Our dear friend Karolin from @bakdandraw has transformed the traditional Mexican recipe for "Rajas con Crema" (Poblano Chili Strips with Sour Cream and Corn) into a vegan alternative. For this, she developed a cream based on cashews and nutritional yeast, so that vegans can also enjoy this delicious dish. Thank you, Karo, for your fantastic adaptation!
Ingredients:
Vegan Cashew cream
200g cashews soaked
300 ml water
7g nutritional yeast
1/4 Tsp Nutmeg
Salz & black pepper to taste
Water if needed
Rajas con crema
250ml vegan cashew cream
Olive oil to fry
1 can (780g) poblano pepper from @mexal
1 cob of corn (sub with canned corn)
200g white onions
2 garlic cloves
Juice of 1/2 lime
Salt & black pepper to taste
Toppings (Optional)
Lime juice
Fresh coriander
Preparation:
- Soak the cashews overnight.
- Combine soaked cashews, water, nutritional yeast, nutmeg, salt and pepper in a high-powered blender and mix until smooth.

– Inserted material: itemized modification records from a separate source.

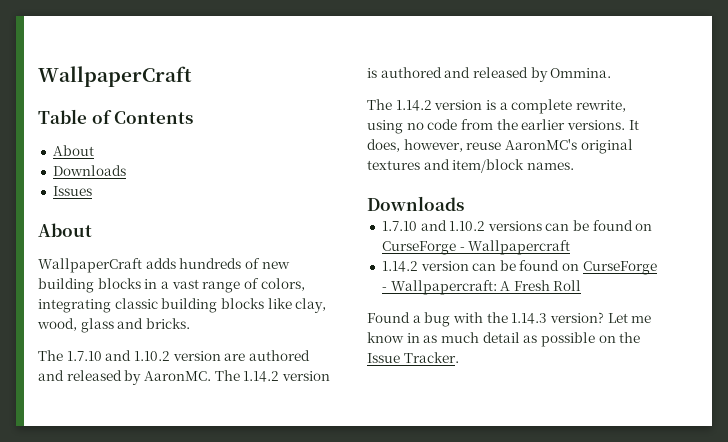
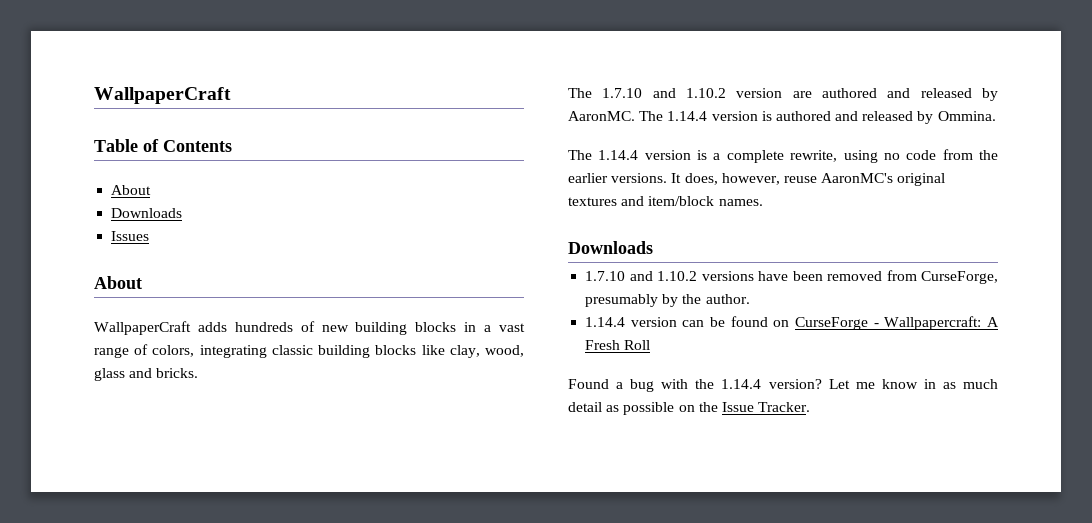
[243,371,280,382] 1.14.2 -> [667,111,708,121] 1.14.4
[395,100,432,111] 1.14.2 -> [598,150,639,160] 1.14.4
[545,220,653,231] [381,240,571,255] [381,261,418,272] can be found on CurseForge - Wallpapercraft // 1.14.2 -> [758,270,998,284] [585,294,750,307] [585,317,626,327] have been removed from CurseForge, presumably by the author. // 1.14.4
[511,313,548,324] 1.14.3 -> [721,379,762,389] 1.14.4

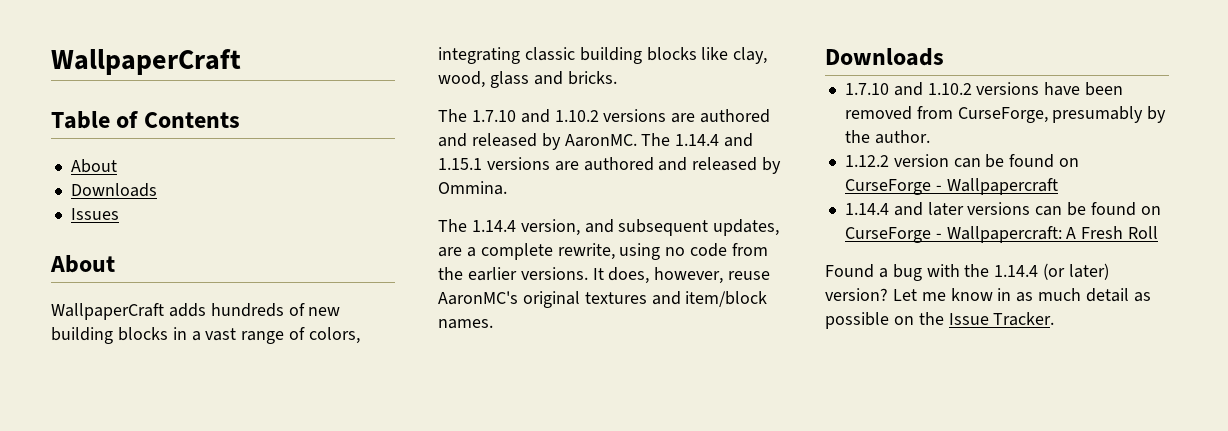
[736,88,783,98] version -> [603,109,667,122] versions
[711,111,772,121] version is -> [724,133,754,147] [438,157,579,171] and 1.15.1 versions are
[644,150,708,160] version is -> [520,219,780,236] [438,247,462,257] version, and subsequent updates, are
[585,317,677,327] 1.14.4 version -> [844,154,1080,168] [844,178,1058,195] [844,202,1031,216] 1.12.2 version can be found on CurseForge - Wallpapercraft // 1.14.4 and later versions
(762, 384) none -> [1043,263,1110,280] (or later)

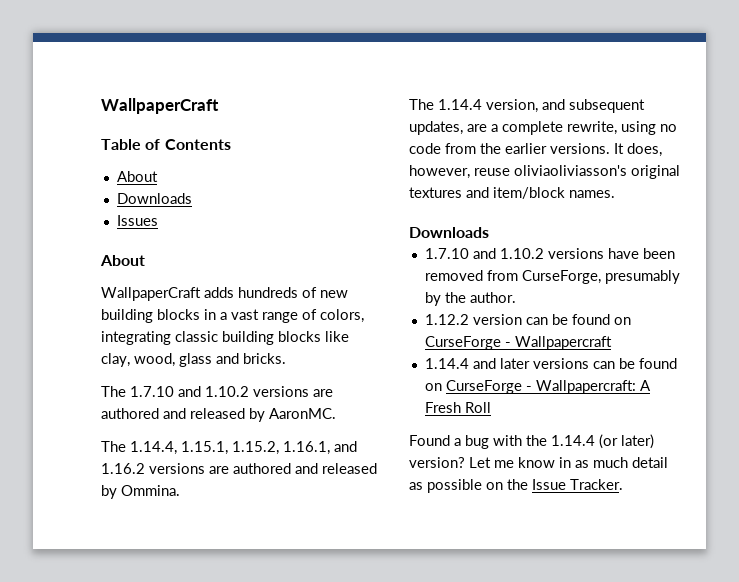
[641,133,754,147] [438,158,482,170] The 1.14.4 and 1.15.1 -> [101,441,357,455] [101,463,145,474] // The 1.14.4, 1.15.1, 1.15.2, 1.16.1, and 1.16.2
[438,291,518,305] AaronMC's -> [514,165,627,176] oliviaoliviasson's

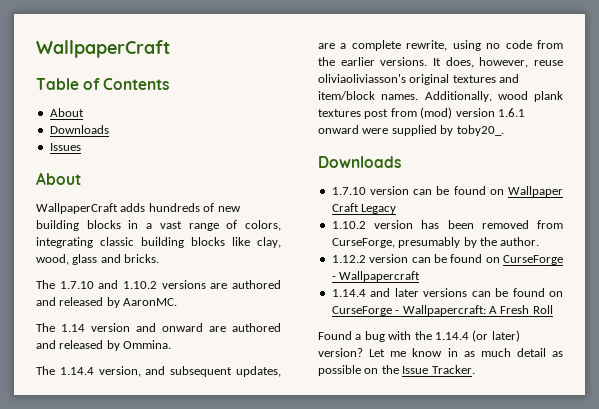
[130,441,357,455] [101,463,205,474] 1.14.4, 1.15.1, 1.15.2, 1.16.1, and 1.16.2 versions -> [61,323,203,332] 1.14 version and onward
[409,227,489,238] [424,248,639,259] // Downloads // 1.7.10 and 1.10.2 versions have -> [424,91,563,102] [318,107,525,119] [318,125,504,136] [318,156,401,168] [331,186,563,197] [331,203,397,214] [331,220,440,229] Additionally, wood plank textures post from (mod) version 1.6.1 onward were supplied by toby20_. // Downloads // 1.7.10 version can be found on Wallpaper Craft Legacy // 1.10.2 version has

- Peel and cut your onion into large rings. Peel the garlic, add it to your garlic press and set aside.
- Now remove the core and seeds from the poblano peppers and cut them lengthwise into large strips. Set aside.
- Take the cob of corn and remove the kernels from the cob, or if using canned corn strain it. Set aside as well.
- Heat one tablespoon of cooking olive oil in a large pan or skillet. Add the onion rings. Cook over medium heat until golden and caramelised.
- Then add the garlic, poblano pepper strips and corn kernels. Roast the vegetables for another 3-5 min on high heat.
- Reduce the heat to medium-low and add 250ml of your cashew cream. Cook for a few more minutes until the cream has thickened. If the cashew cream thickens too much, additional water can be added until the optimal consistency is reached.Season with salt, black pepper and optional lime juice.
- Serve with fresh corn tortillas,
- Top your tacos with lime juice and fresh coriander to taste.